PROBLEM TO WORK ON
Copy out every line from the records that includes "subtotal".

☆ ☆ ☆ ☆ ☆ ☆ ☆

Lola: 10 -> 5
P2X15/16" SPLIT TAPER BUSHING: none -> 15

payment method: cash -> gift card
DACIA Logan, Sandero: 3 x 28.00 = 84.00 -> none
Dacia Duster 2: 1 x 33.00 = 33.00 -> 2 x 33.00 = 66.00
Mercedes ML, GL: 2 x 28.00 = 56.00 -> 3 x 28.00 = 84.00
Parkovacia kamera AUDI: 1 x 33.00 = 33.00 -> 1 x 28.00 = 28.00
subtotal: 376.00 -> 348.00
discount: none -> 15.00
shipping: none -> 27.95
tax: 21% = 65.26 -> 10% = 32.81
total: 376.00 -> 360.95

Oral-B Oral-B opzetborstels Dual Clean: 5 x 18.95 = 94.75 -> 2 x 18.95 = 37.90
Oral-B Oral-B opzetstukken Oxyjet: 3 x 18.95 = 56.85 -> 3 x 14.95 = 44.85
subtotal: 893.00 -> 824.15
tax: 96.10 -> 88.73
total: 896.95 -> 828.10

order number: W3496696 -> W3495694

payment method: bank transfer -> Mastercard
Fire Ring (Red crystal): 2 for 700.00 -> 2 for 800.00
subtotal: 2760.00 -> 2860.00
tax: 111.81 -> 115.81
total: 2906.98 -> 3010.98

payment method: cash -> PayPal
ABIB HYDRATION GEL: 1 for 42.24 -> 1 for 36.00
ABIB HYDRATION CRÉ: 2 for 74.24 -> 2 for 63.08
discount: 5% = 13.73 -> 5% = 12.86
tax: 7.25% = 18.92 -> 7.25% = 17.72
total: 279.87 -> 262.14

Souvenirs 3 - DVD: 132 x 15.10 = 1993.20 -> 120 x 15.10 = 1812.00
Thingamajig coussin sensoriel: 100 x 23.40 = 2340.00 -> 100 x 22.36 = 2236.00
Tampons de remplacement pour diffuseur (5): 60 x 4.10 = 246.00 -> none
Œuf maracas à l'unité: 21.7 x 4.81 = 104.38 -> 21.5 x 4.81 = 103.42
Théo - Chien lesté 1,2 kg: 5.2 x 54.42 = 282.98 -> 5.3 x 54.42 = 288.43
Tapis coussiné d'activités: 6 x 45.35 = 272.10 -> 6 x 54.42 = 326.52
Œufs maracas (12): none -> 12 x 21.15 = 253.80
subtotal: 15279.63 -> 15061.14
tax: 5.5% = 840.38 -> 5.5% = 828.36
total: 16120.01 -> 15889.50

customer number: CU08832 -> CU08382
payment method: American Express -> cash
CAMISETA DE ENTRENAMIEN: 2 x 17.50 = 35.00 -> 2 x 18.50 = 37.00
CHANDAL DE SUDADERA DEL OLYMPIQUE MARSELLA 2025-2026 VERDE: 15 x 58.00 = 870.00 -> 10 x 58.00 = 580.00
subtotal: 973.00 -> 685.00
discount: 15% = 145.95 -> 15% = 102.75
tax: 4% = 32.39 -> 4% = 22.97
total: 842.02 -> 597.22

☆ ☆ ☆ ☆ ☆ ☆ ☆

RESULT OF THE TASK
subtotal: 376.00 -> 348.00
subtotal: 893.00 -> 824.15
subtotal: 2760.00 -> 2860.00
subtotal: 15279.63 -> 15061.14
subtotal: 973.00 -> 685.00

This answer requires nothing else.